Deflating footballs in the NFL is not restricted to the New England Patriots, according to ESPN’s Adam Schefter.
On Tuesday, Schefter asserted his knowledge of two players from other teams that also deflated footballs last year, stating, “There was one punter that I know, or long snapper last year, that carried a paper clip with him into games, and deflated footballs before he snapped them during the games. There’s a backup quarterback that would deflate footballs for his starting quarterback.”
Schefter made sure to note that he didn’t want to excuse Tom Brady and the New England Patriots for Deflategate, but wanted to point out that the practice remains more common than people think.
Meanwhile, Brady spoke under oath at a 10-hour hearing considering the appeal of his four-game suspension. One source informed Schefter that Brady performed brilliantly at the NFL’s Park Avenue offices, stating, “Tom Brady’s greatest ally today was Tom Brady.” Another source said Brady gave “an A-plus performance.” Still other sources told Schechter that Brady offered a comprehensive defense in which he dealt with every issue that the NFL’s Wells Report offered as evidence of wrongdoing.
NFL Commissioner Roger Goodell attended the hearing despite a request from the NFL Players Association (NFLPA) that he recuse himself because of the difficulty of impartiality and the chance he might be called to testify. Goodell ignored the request, asserting that he was responsible for guarding the integrity of the league.
Patriots owner Bob Kraft, traveling in Israel with a group of Pro Football Hall of Famers, sent a sworn affidavit testifying to Brady’s character. One source told ESPN that the affidavit had “almost a holy feel to it.”
Brady’s attorney, Jeffrey Kessler, said, “I think we put in a very compelling case.” Brady’s appeal contended that the NFL’s findings about deflated footballs were inaccurate. The appeal, supported by the NFLPA, argued that NFL executive Troy Vincent had no right to order his four-game suspension, as that decision had to be made by Goodell, according to Article 46 of the league’s collective bargaining agreement.

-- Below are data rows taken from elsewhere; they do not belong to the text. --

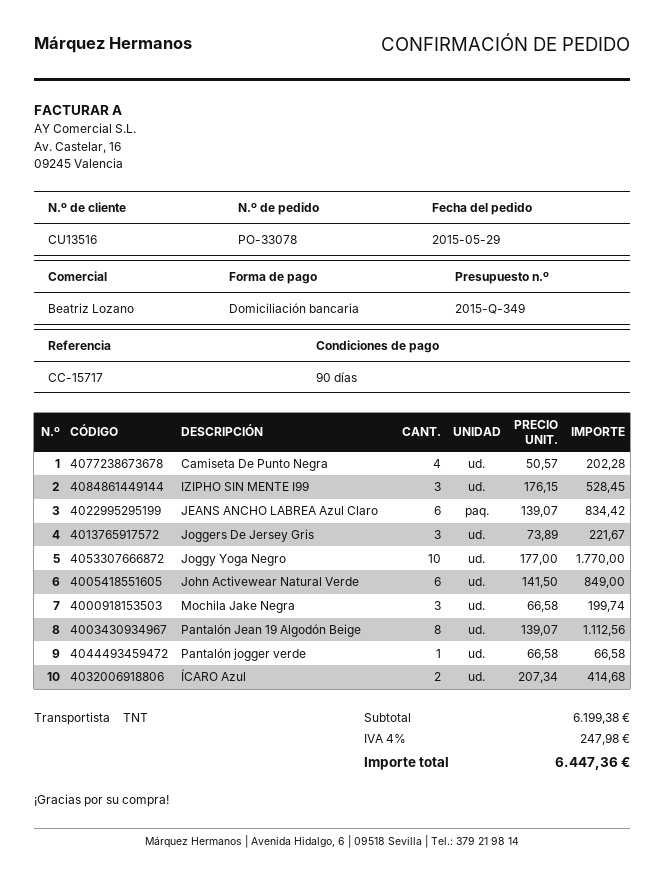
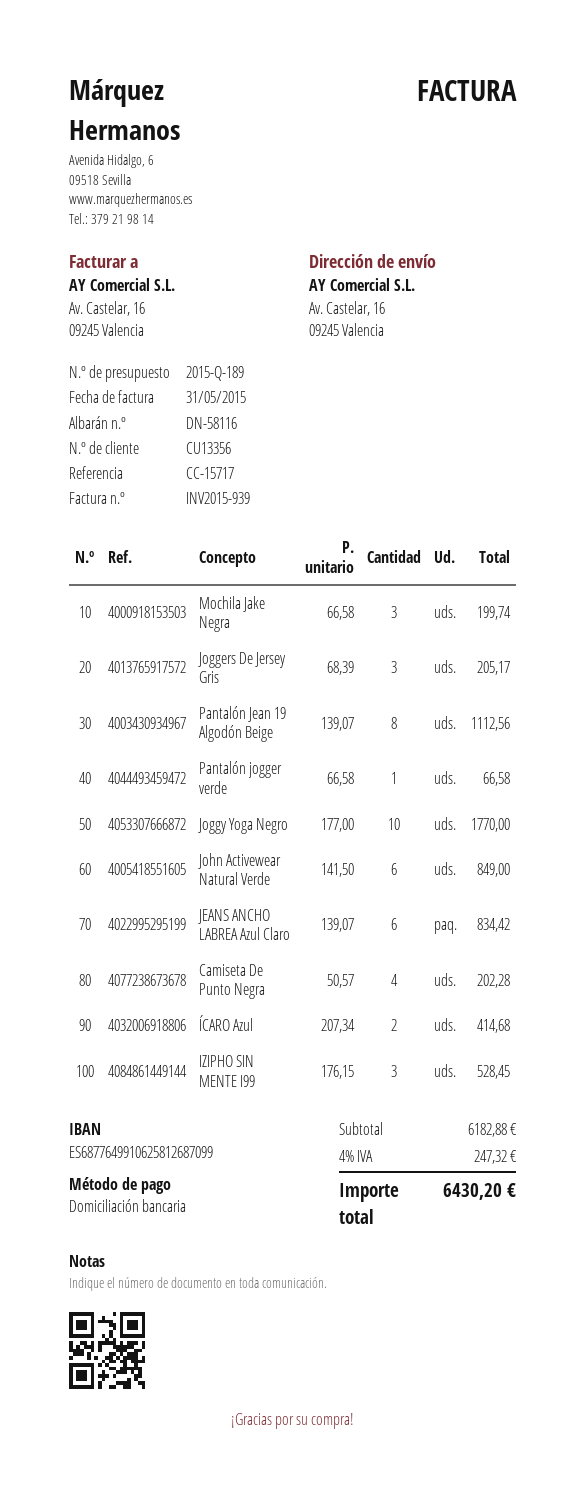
quote number: 2015-Q-349 -> 2015-Q-189
customer number: CU13516 -> CU13356
Joggers De Jersey Gris: 3 x 73.89 = 221.67 -> 3 x 68.39 = 205.17
subtotal: 6199.38 -> 6182.88
tax: 4% = 247.98 -> 4% = 247.32
total: 6447.36 -> 6430.20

Goodell demurred, writing in a June 2 letter to the NFLPA, “I did not delegate my disciplinary authority to Mr. Vincent; I concurred in his recommendation and authorized him to communicate to Mr. Brady the discipline imposed under my authority as Commissioner. The identity of the person who signed the disciplinary letter is irrelevant.”
But this argument, maintaining that Goodell and not Vincent made the initial decision, calls into question the wisdom of Goodell sitting in judgment of his initial judgment.
If history can be cited to portend the outcome of Brady’s appeal, he stands a good chance of reducing his suspension. Other players suspended for acts far more severe have seen their suspensions reduced, including:
Jared Allen (2007): suspended four games for violating the NFL’s substance abuse policy; an appeal reduced the suspension to two games;
Brandon Marshall (2008): suspended three games after a domestic violence arrest; the appeal reduced the suspension to one game;
Cedric Benson (2011): suspended three games for his misdemeanor assault cases; the appeal reduced the suspension to one game;
2012 and Bountygate: Jonathan Vilma (16 game suspension), Anthony Hargrove (eight games), Will Smith (four games) and Scott Fujita (three games). All suspensions eliminated on appeal.
Goodell’s decision may not arrive lightning fast. As Rachel Nichols of CNN points out, the commissioner still ponders a punishment appeal lodged in late May from Dallas Cowboys defensive end Greg Hardy.